On 06.06.2018 00:56, Valery Ushakov wrote:
> On Tue, Jun 05, 2018 at 22:04:37 +0200, Kamil Rytarowski wrote:
>
>> On 05.06.2018 20:47, Valery Ushakov wrote:
>>> Kamil Rytarowski <n54%gmx.com@localhost> wrote:
>>>
>>>> On 05.06.2018 18:14, Valery Ushakov wrote:
>>>>> Kamil Rytarowski <n54%gmx.com@localhost> wrote:
>>>>>
>>>>>> We've faced a problem with sanitizing part of the NetBSD userland, as we
>>>>>> need to use helper functions to make sanitization possible in some
>>>>>> narrow cases that aren't clear for sanitizers.
>>>>>>
>>>>>> The current problem is the usage of callback functions defined in
>>>>>> programs and executed from the internals of libc.
>>>>> [...]
>>>>>> Once a callback function is executed from the internals of libc, a
>>>>>> sanitized program does not know whether the arguments passed to it are
>>>>>> properly initialized.
>>>>>
>>>>> Why? What makes calling from libc special? It's probably obvious to
>>>>> you since you've been workign on this for a while, but most of us have
>>>>> no clue.
>>> [...]
>>>> In the fts_open(3) case, there is performed allocation of FTSENT
>>>> entries inside libc and this buffer is passed to the callback
>>>> function without prior notifying the user of fts_open(3) about these
>>>> elements (their address and size of initialized buffer). MSan does
>>>> not know whether the passed arguments to the arguments of the
>>>> callback are initialized or not.
>>>
>>> So the issue is that libc is compiled without sanitizer and
>>> allocations done inside libc are not known to a sanitizer? For libc
>>> functions that return allocated memory I guess you mark it in the
>>> sanitizer's interposed wrapper ("interceptor"?), but in the case of
>>> callbacks there is no interceptor between libc and the callback to do
>>> that.
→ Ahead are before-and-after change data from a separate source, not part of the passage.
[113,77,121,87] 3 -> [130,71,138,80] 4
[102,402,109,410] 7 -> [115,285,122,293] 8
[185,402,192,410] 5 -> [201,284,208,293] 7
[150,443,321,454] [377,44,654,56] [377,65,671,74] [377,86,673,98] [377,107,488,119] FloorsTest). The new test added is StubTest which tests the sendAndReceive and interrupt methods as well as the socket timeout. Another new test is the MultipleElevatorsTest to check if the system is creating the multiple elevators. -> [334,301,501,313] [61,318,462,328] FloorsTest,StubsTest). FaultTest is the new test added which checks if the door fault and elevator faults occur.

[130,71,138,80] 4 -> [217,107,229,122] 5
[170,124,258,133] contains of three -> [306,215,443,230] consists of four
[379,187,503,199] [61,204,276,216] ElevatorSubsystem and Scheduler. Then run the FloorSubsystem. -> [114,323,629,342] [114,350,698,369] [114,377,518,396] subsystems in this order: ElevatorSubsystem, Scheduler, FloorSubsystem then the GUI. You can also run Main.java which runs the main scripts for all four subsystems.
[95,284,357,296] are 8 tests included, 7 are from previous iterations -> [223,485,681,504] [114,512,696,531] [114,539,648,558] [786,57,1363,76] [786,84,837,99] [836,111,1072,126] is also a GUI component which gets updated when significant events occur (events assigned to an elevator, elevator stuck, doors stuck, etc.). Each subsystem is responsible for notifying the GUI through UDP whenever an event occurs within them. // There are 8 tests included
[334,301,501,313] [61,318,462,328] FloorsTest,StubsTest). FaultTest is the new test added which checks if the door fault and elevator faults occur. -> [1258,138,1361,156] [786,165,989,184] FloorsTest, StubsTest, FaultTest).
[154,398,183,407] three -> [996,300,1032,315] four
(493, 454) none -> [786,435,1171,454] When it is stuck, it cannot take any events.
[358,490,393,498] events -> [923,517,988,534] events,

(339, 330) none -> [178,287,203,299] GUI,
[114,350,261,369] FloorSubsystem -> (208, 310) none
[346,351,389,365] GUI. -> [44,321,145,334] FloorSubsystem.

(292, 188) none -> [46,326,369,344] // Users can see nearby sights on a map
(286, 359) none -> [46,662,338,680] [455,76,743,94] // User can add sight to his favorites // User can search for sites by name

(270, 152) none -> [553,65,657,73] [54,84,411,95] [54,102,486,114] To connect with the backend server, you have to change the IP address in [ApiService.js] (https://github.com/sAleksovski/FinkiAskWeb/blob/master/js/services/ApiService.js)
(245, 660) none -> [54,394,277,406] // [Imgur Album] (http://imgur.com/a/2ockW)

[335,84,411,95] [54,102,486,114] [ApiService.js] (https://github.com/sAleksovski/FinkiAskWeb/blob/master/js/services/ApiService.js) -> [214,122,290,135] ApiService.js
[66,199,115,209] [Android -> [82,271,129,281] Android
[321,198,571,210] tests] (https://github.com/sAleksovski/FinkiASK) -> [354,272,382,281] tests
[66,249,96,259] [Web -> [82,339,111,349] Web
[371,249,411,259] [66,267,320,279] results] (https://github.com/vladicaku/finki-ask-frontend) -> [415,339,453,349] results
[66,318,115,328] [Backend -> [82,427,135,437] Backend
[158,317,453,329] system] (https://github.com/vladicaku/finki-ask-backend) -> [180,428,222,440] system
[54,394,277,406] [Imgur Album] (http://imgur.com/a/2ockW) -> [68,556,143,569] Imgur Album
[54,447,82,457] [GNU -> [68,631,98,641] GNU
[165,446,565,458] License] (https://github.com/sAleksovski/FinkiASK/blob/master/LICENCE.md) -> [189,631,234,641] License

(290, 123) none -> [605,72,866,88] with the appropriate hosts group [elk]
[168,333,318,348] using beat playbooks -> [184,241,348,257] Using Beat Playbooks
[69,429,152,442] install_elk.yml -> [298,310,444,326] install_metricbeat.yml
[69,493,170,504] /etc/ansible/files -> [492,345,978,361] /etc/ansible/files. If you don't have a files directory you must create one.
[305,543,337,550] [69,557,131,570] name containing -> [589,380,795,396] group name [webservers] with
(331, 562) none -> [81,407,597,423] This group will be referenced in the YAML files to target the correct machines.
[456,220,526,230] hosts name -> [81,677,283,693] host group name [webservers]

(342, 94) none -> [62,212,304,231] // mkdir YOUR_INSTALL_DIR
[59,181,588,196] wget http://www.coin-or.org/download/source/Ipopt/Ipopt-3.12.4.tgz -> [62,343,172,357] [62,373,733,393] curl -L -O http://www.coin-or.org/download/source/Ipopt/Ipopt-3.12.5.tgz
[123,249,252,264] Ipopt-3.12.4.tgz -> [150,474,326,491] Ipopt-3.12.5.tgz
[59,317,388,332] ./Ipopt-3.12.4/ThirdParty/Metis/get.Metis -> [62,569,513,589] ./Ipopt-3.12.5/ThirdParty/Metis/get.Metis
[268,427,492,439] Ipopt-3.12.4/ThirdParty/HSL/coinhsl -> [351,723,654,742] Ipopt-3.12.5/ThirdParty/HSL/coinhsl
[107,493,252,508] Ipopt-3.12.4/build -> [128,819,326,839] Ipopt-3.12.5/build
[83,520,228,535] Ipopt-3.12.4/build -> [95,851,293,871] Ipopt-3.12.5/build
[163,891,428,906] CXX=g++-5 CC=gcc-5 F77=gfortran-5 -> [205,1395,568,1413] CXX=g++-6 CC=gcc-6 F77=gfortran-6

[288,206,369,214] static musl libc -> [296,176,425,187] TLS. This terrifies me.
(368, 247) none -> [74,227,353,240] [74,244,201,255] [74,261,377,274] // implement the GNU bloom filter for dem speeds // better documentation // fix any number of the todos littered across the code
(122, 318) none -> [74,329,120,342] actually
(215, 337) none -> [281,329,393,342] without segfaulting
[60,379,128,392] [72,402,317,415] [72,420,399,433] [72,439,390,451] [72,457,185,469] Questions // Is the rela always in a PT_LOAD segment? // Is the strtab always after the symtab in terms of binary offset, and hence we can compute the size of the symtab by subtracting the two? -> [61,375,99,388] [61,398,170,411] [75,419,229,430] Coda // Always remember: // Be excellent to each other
Is that about right?
>>
> [...]
>> but in general the sanitizers have no
>> information what happens inside libc, treating it as a blackbox.
>>
> [...]
>>
>> Interceptos mostly have rules of type PreRead/PostRead and
>> PreWrite/PostWrite arguments passed to functions in libc (pthread, ..).
>> In the MSan case during PreWrite there is a check whether arguments
>> passed to a function are properly initialized, and in PostRead phase
>> mark the buffers as initialized.
>>
>> In the fts_open(3) case there is no stage between the time of being
>> aware about initialzed (not just allocated) FTSENT buffers and executing
>> callback function that already needs this information. In this case,
>> there is need to help to Memory Sanitizer with explicit __msan_unpoison().
>
> It sounds like sanitizers must use run-time generated closures or
> compile-time generated auxiliary functions to wrap libc callbacks.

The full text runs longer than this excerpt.